-- DATA SHOWN --
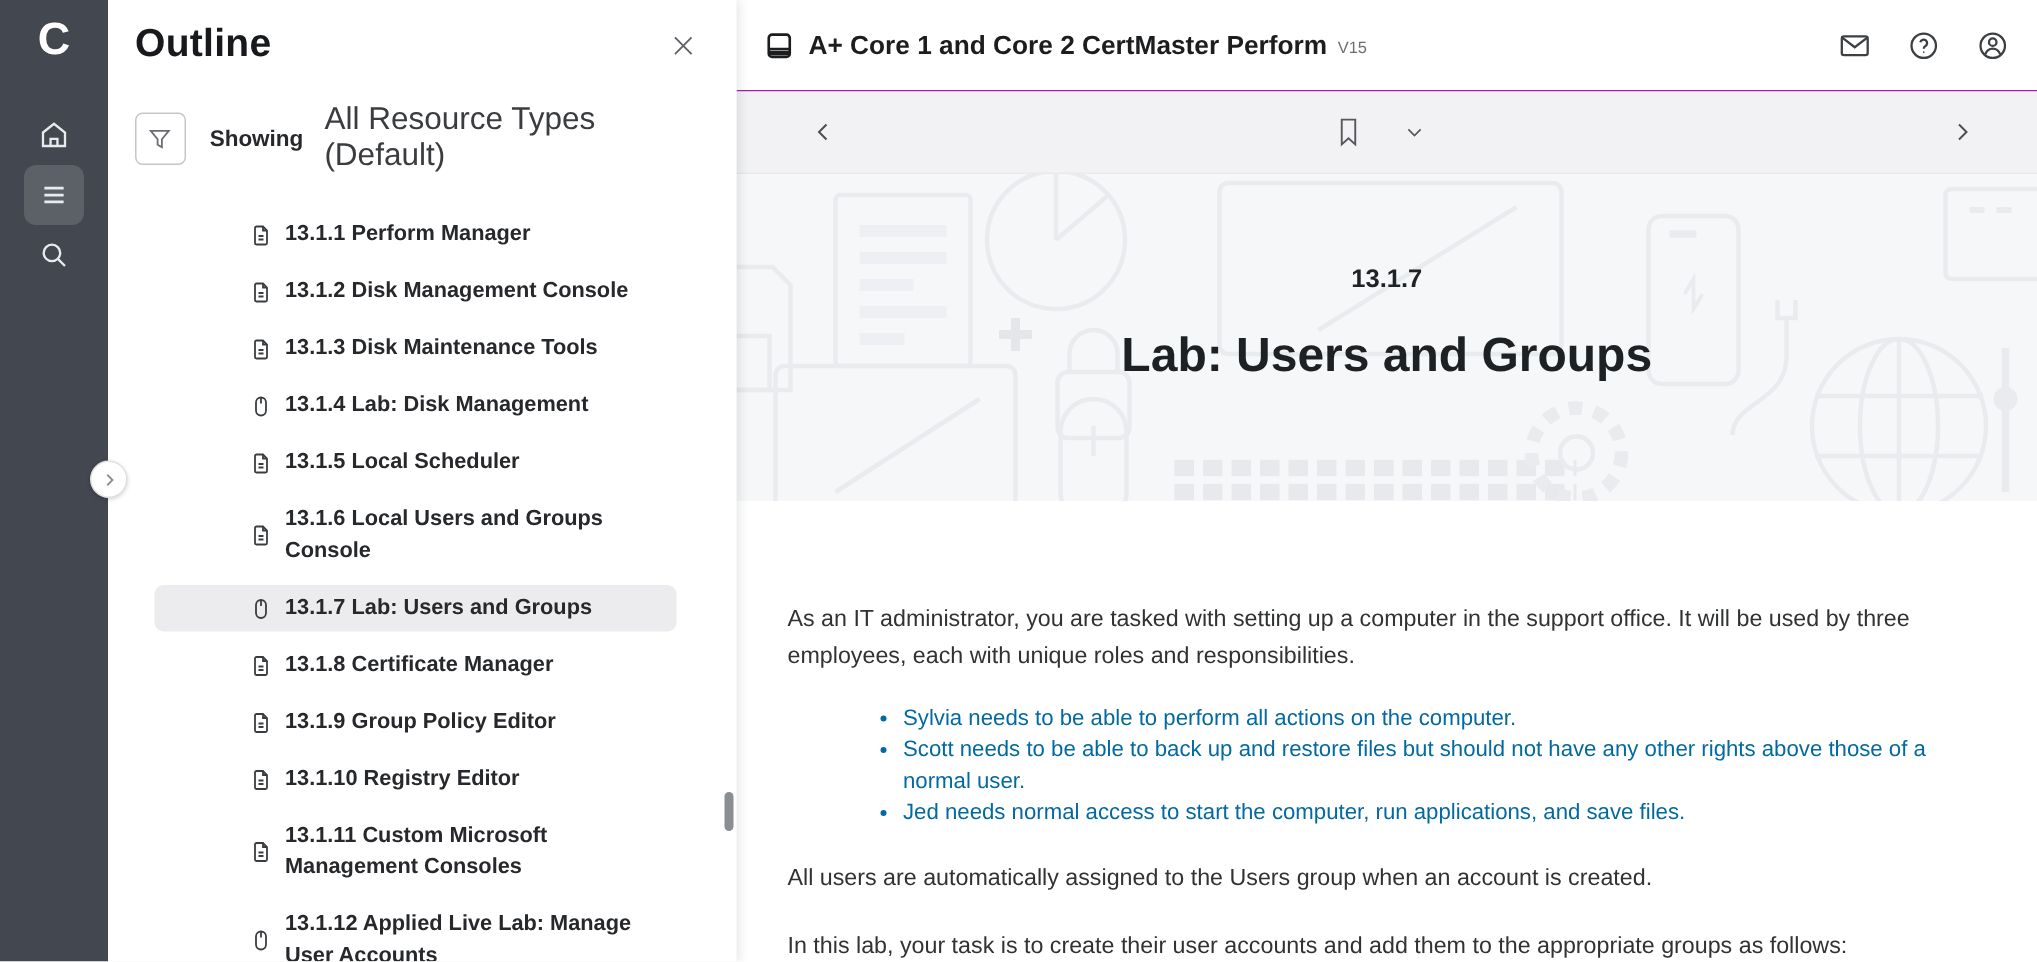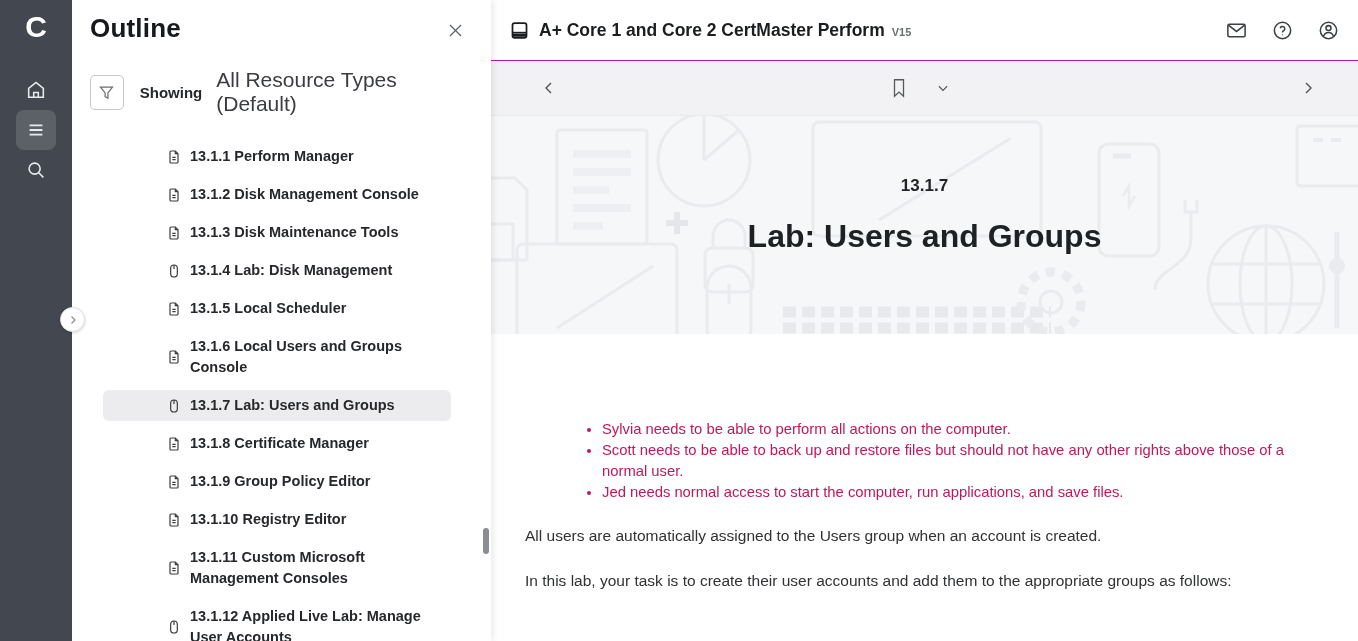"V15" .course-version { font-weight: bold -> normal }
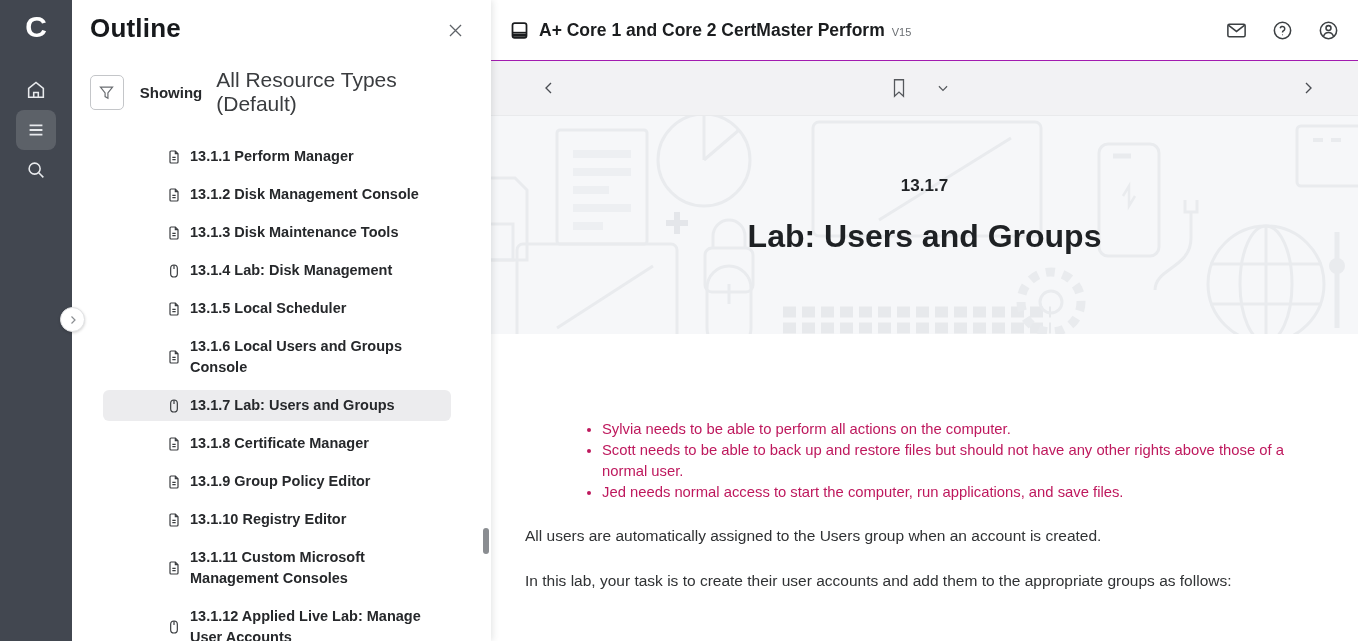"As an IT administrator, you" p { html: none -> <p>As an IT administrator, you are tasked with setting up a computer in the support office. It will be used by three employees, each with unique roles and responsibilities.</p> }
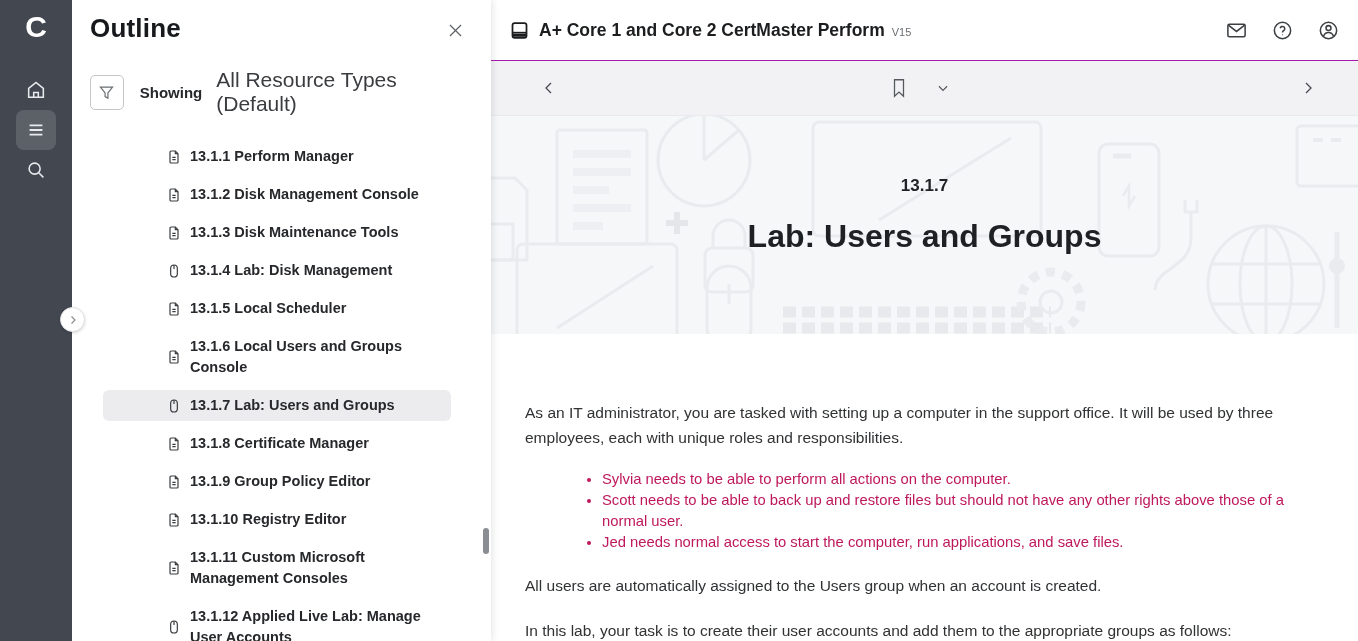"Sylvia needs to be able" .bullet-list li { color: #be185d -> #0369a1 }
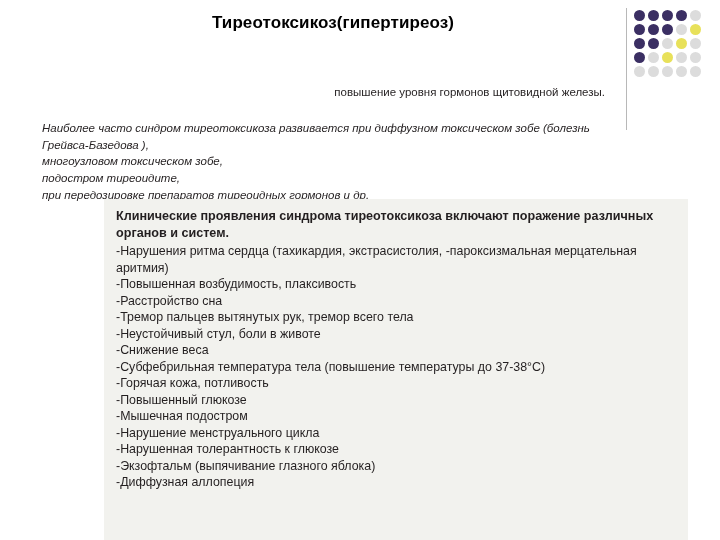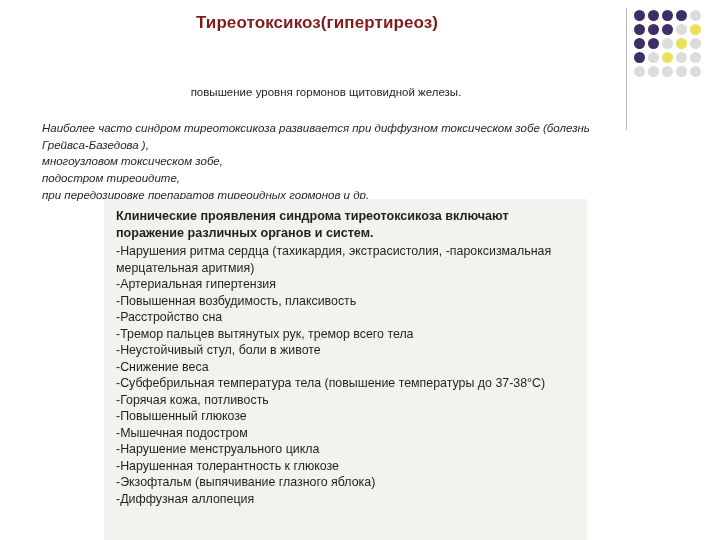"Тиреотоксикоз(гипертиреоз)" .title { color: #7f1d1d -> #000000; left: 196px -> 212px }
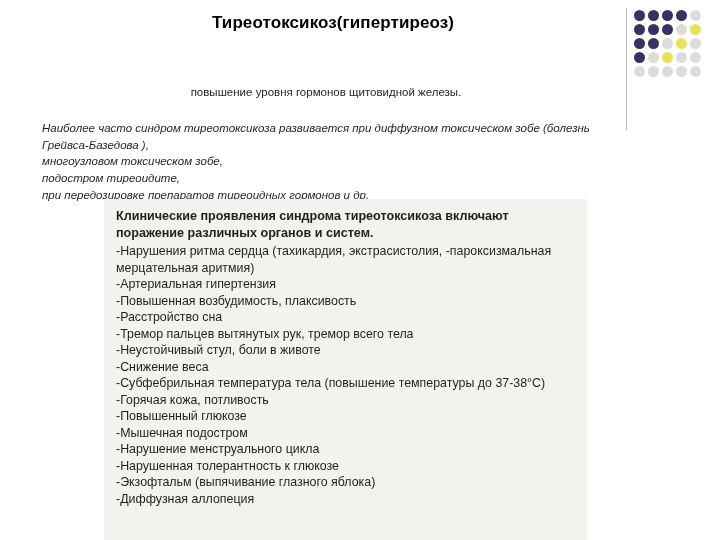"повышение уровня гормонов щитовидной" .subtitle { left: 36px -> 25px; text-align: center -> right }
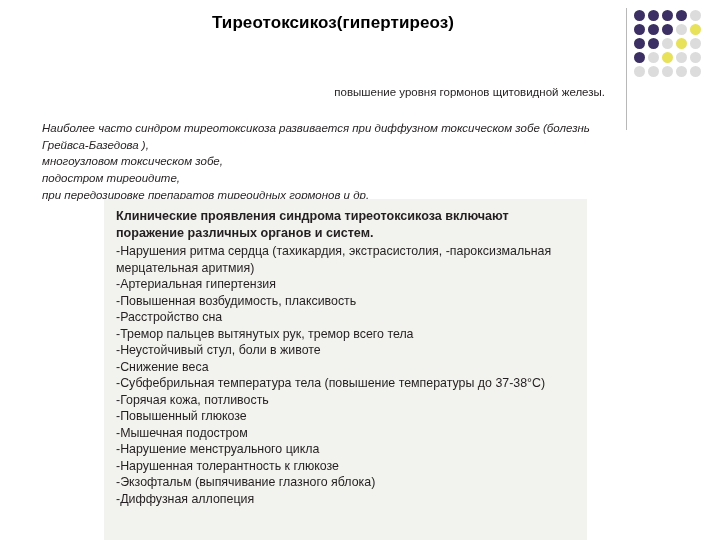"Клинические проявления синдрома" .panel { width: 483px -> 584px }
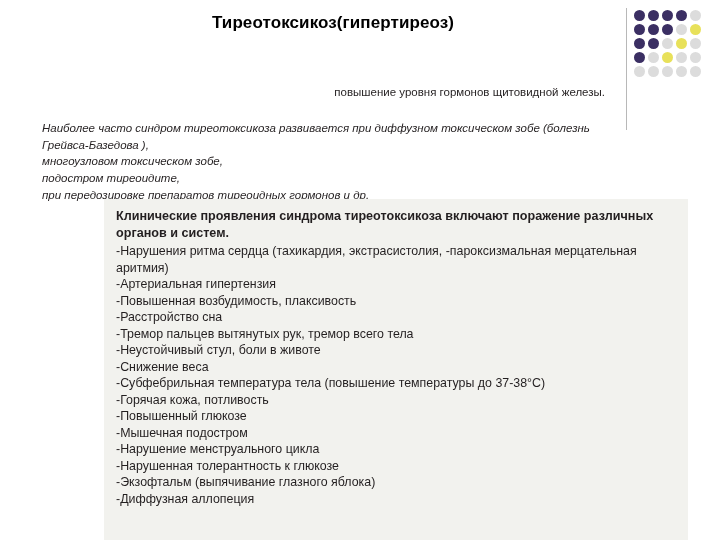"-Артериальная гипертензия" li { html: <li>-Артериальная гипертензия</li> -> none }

-- ACTIVITY --
Print only the lines running from the line that contains "width: 483px ->" to the final line of the listing, both included. Omit every picture.

-- FINISHED TASK --
"Клинические проявления синдрома" .panel { width: 483px -> 584px }
"-Артериальная гипертензия" li { html: <li>-Артериальная гипертензия</li> -> none }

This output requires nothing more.